Statistics
Baseline/Baseline Variables
The term baseline denotes the initial valid measurement of a variable. Baseline variables are generated by collecting measurements at multiple time points and created using the merge and update options within Stata. With each additional wave of information, missing data is substituted and modified with the corresponding valid measurement.
Binary/Dummy/Flag Variable
Binary variables have a value of either 0 or 1, indicating whether the variable is “true” or “false.” For example, a binary variable that indicates whether a school is situated in a city would have two possible responses: 1, indicating that the school is located in a city, and 0, indicating that it is not. These variables are also known as indicator, dummy, or flag variables.
Categorical Variable
Categorical variables have character or integer values that denote specific categories.
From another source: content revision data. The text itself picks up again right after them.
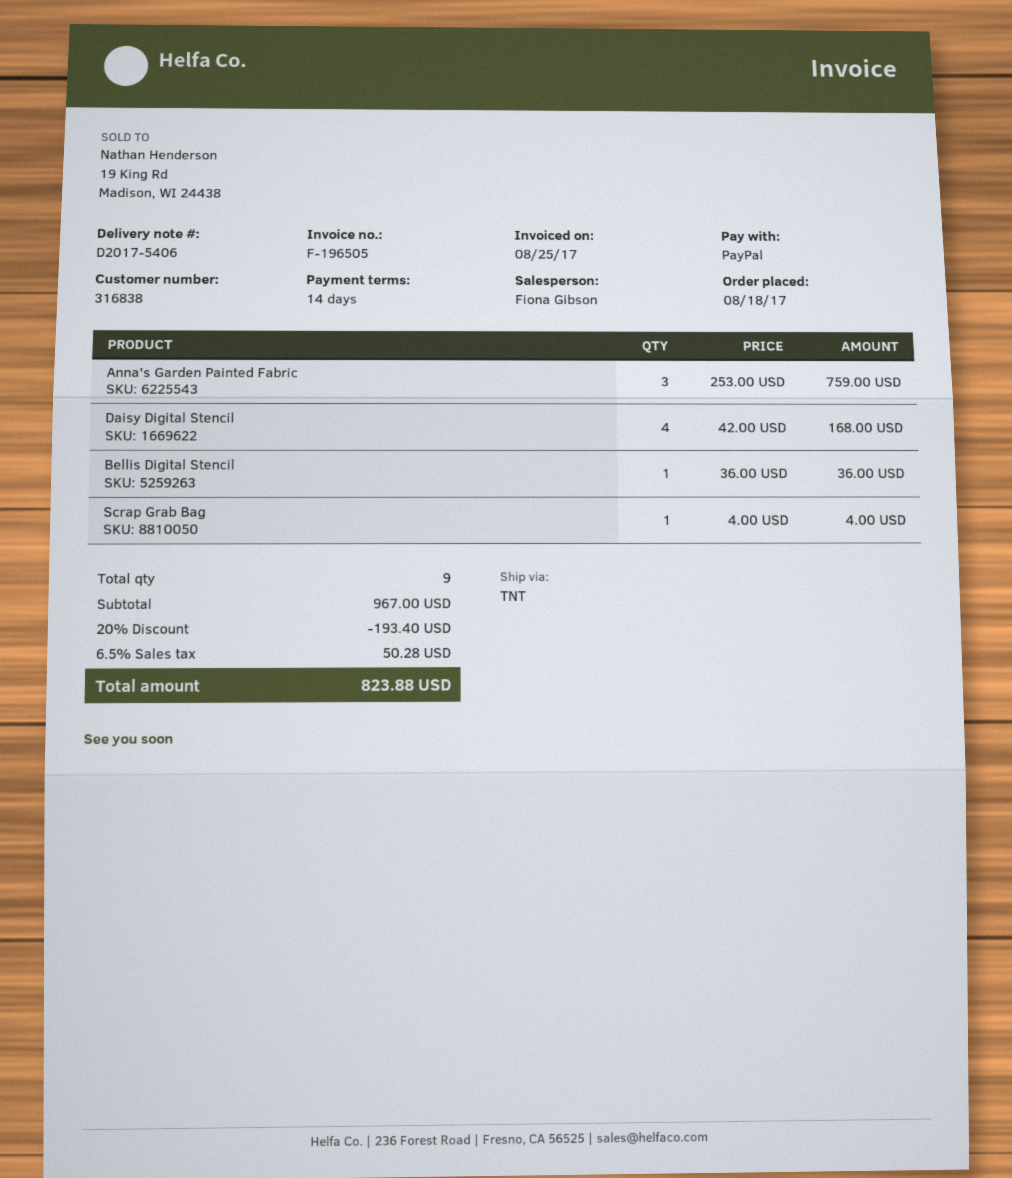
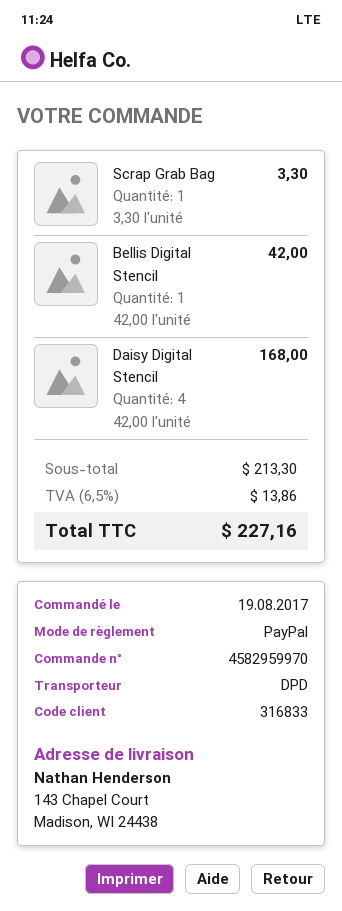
order date: 2017-08-18 -> 2017-08-19
customer number: 316838 -> 316833
shipping method: TNT -> DPD
Anna's Garden Painted Fabric: 3 x 253.00 = 759.00 -> none
Bellis Digital Stencil: 1 x 36.00 = 36.00 -> 1 x 42.00 = 42.00
Scrap Grab Bag: 1 x 4.00 = 4.00 -> 1 x 3.30 = 3.30
subtotal: 967.00 -> 213.30
discount: 20% = 193.40 -> none
tax: 6.5% = 50.28 -> 6.5% = 13.86
total: 823.88 -> 227.16

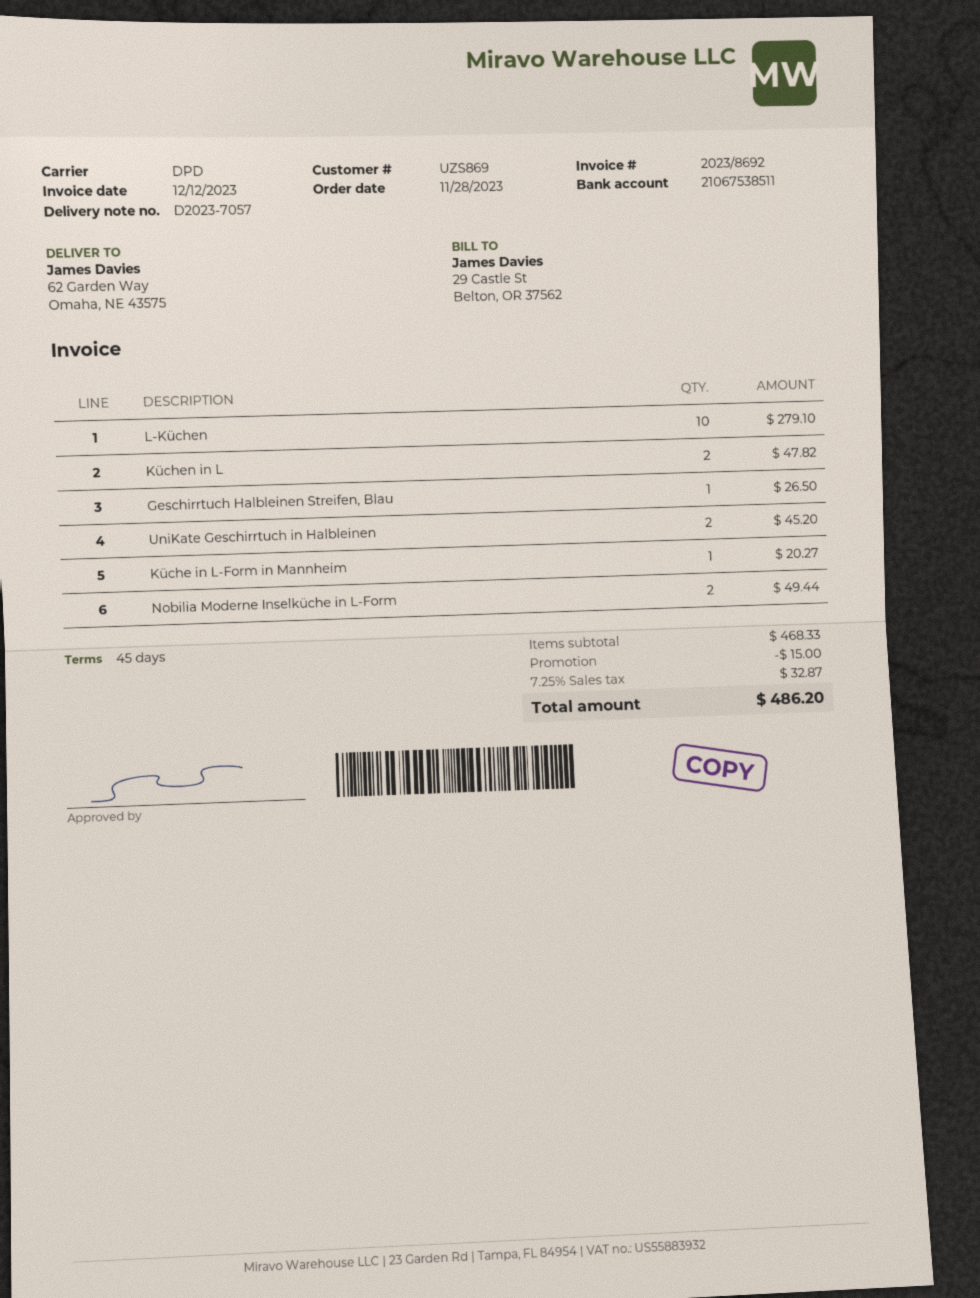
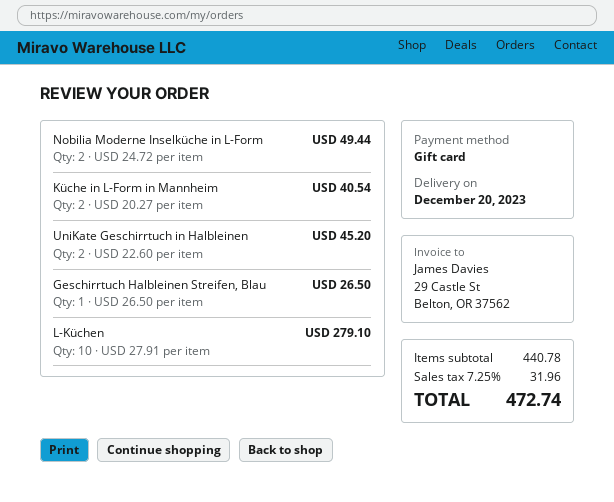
Küchen in L: 2 for 47.82 -> none
Küche in L-Form in Mannheim: 1 for 20.27 -> 2 for 40.54
subtotal: 468.33 -> 440.78
discount: 15.00 -> none
tax: 7.25% = 32.87 -> 7.25% = 31.96
total: 486.20 -> 472.74

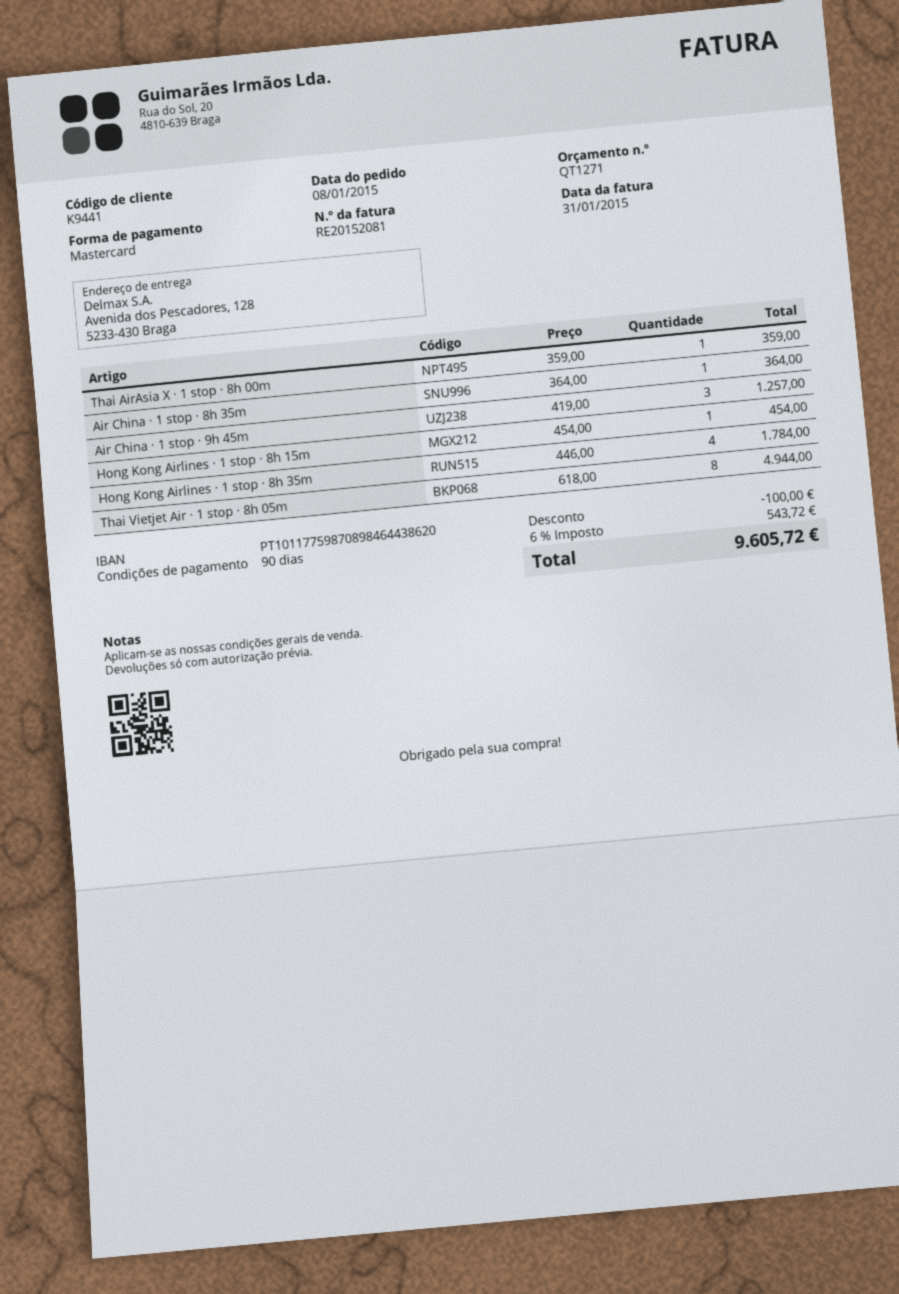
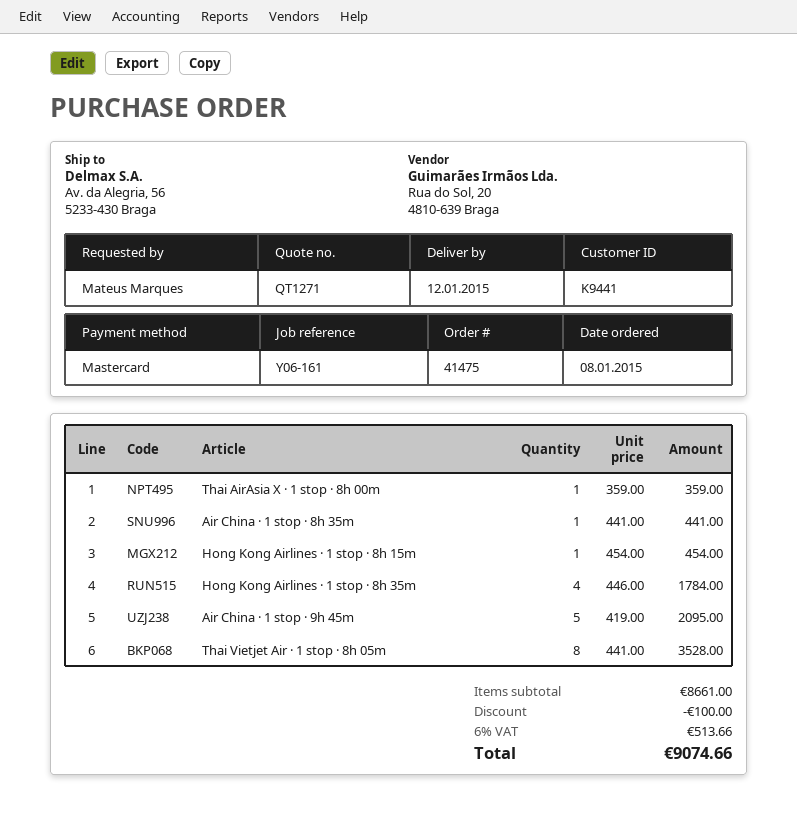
ship to: Avenida dos Pescadores, 128, 5233-430 Braga -> Av. da Alegria, 56, 5233-430 Braga
Air China · 1 stop · 8h 35m: 1 x 364.00 = 364.00 -> 1 x 441.00 = 441.00
Air China · 1 stop · 9h 45m: 3 x 419.00 = 1257.00 -> 5 x 419.00 = 2095.00
Thai Vietjet Air · 1 stop · 8h 05m: 8 x 618.00 = 4944.00 -> 8 x 441.00 = 3528.00
tax: 6% = 543.72 -> 6% = 513.66
total: 9605.72 -> 9074.66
These values may be ordinal, such as a scale rating, or they may be nominal, in which case, they have no inherent connection to the number itself. For example, 1 could represent left-handedness, and 2 could signify right-handedness.
Composite Variable
A composite variable is “a variable made up of two or more variables or measures that are highly related to one another conceptually or statistically”1. For example, an IQ test produces a single score that is based on a series of responses to various questions. The responses are grouped to create one single measure of intelligence.
Continuous Variable
Continuous variables have all numeric values (including decimals, e.g. 1.1, 7.0, -30.4) indicating a measurement (e.g. height, math score).
Descriptive Statistics
Descriptive statistics, or descriptives, refer to a summary of data that provides useful insights into the characteristics of the sample. In the case of categorical and discrete variables, descriptives generally include the mode, range, and frequency table of the responses. For continuous variables, descriptives typically include the mode, median, mean, and range, along with the distribution (such as a histogram or density curve) of the responses. By providing an overview of common values, descriptive statistics can help in understanding the data better.
Continuous Variables
Continuous variables have all numeric values (including decimals, e.g. 1.1, 7.0, -30.4) indicating a measurement (e.g. height, math score).
Discrete Variables
Discrete variables have integer values. These are often counts, like the number of absences in a year or the number of children in a school.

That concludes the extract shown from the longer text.